Here is the main portion of the NYT article: What Really Makes Us Fat, By Gary Taubes
What was done by Dr. Ludwig’s team has never been done before. First they took obese subjects and effectively semi-starved them until they’d lost 10 to 15 percent of their weight. Such weight-reduced subjects are particularly susceptible to gaining the weight back. Their energy expenditure drops precipitously and they burn fewer calories than people who naturally weigh the same. This means they have to continually fight their hunger just to maintain their weight loss. The belief is that weight loss causes “metabolic adaptations,” which make it almost inevitable that the weight will return. Dr. Ludwig’s team then measured how many calories these weight-reduced subjects expended daily, and that’s how many they fed them. But now the subjects were rotated through three very different diets, one month for each. They ate the same amount of calories on all three, equal to what they were expending after their weight loss, but the nutrient composition of the diets was very different.
One diet was low-fat and thus high in carbohydrates. This was the diet we’re all advised to eat: whole grains, fruits, vegetables, lean sources of protein. One diet had a low glycemic index: fewer carbohydrates in total, and those that were included were slow to be digested — from beans, non-starchy vegetables and other minimally processed sources. The third diet was Atkins, which is very low in carbohydrates and high in fat and protein.
The results were remarkable. Put most simply, the fewer carbohydrates consumed, the more energy these weight-reduced people expended. On the very low-carbohydrate Atkins diet, there was virtually no metabolic adaptation to the weight loss. These subjects expended, on average, only 100 fewer calories a day than they did at their full weights. Eight of the 21 subjects expended more than they did at their full weights — the opposite of the predicted metabolic compensation.

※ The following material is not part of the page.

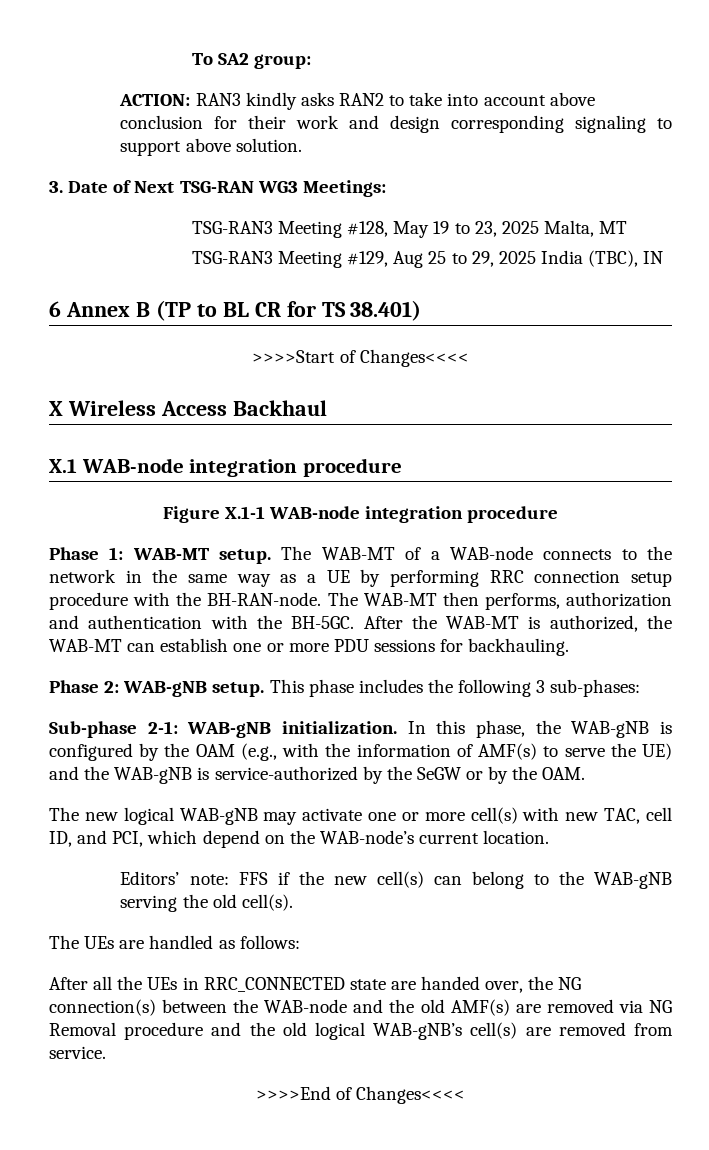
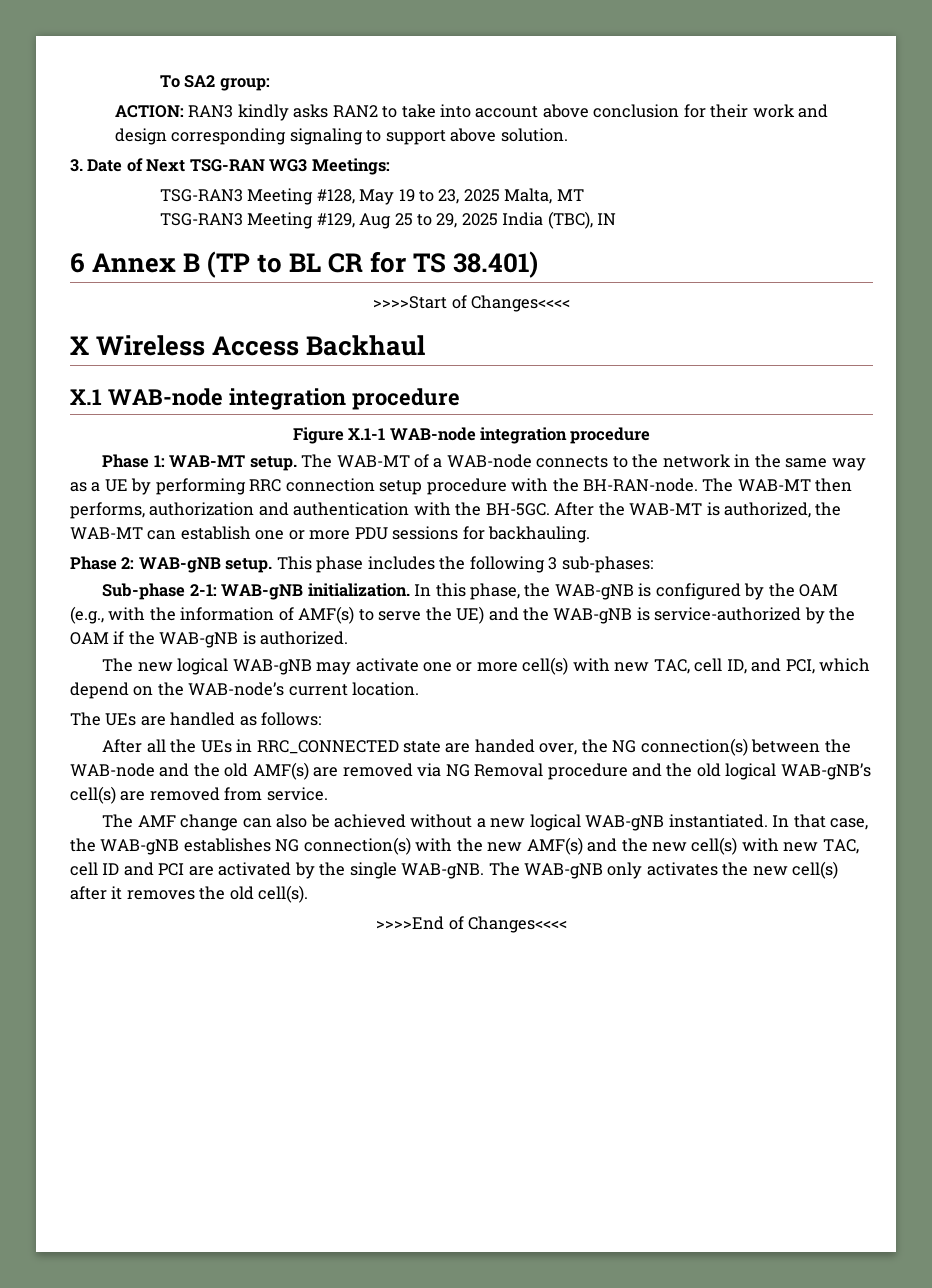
- In this phase, the WAB-gNB is configured by the OAM (e.g., with the information of AMF(s) to serve the UE) and the WAB-gNB is service-authorized by the SeGW or by the OAM.
+ In this phase, the WAB-gNB is configured by the OAM (e.g., with the information of AMF(s) to serve the UE) and the WAB-gNB is service-authorized by the OAM if the WAB-gNB is authorized.
- Editors’ note: FFS if the new cell(s) can belong to the WAB-gNB serving the old cell(s).
+ The AMF change can also be achieved without a new logical WAB-gNB instantiated. In that case, the WAB-gNB establishes NG connection(s) with the new AMF(s) and the new cell(s) with new TAC, cell ID and PCI are activated by the single WAB-gNB. The WAB-gNB only activates the new cell(s) after it removes the old cell(s).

On the very low-carbohydrate diet, Dr. Ludwig’s subjects expended 300 more calories a day than they did on the low-fat diet and 150 calories more than on the low-glycemic-index diet. As Dr. Ludwig explained, when the subjects were eating low-fat diets, they’d have to add an hour of moderate-intensity physical activity each day to expend as much energy as they would effortlessly on the very-low-carb diet. And this while consuming the same amount of calories. If the physical activity made them hungrier — a likely assumption — maintaining weight on the low-fat, high-carb diet would be even harder. Why does this speak to the very cause of obesity? One way to think about this is to consider weight-reduced subjects as “pre-obese.” They’re almost assuredly going to get fatter, and so they can be research stand-ins — perhaps the best we have — for those of us who are merely predisposed to get fat but haven’t done so yet and might take a few years or decades longer to do it.
If we think of Dr. Ludwig’s subjects as pre-obese, then the study tells us that the nutrient composition of the diet can trigger the predisposition to get fat, independent of the calories consumed. The fewer carbohydrates we eat, the more easily we remain lean. The more carbohydrates, the more difficult. In other words, carbohydrates are fattening, and obesity is a fat-storage defect. What matters, then, is the quantity and quality of carbohydrates we consume and their effect on insulin.
From this perspective, the trial suggests that among the bad decisions we can make to maintain our weight is exactly what the government and medical organizations like the American Heart Association have been telling us to do: eat low-fat, carbohydrate-rich diets, even if those diets include whole grains and fruits and vegetables.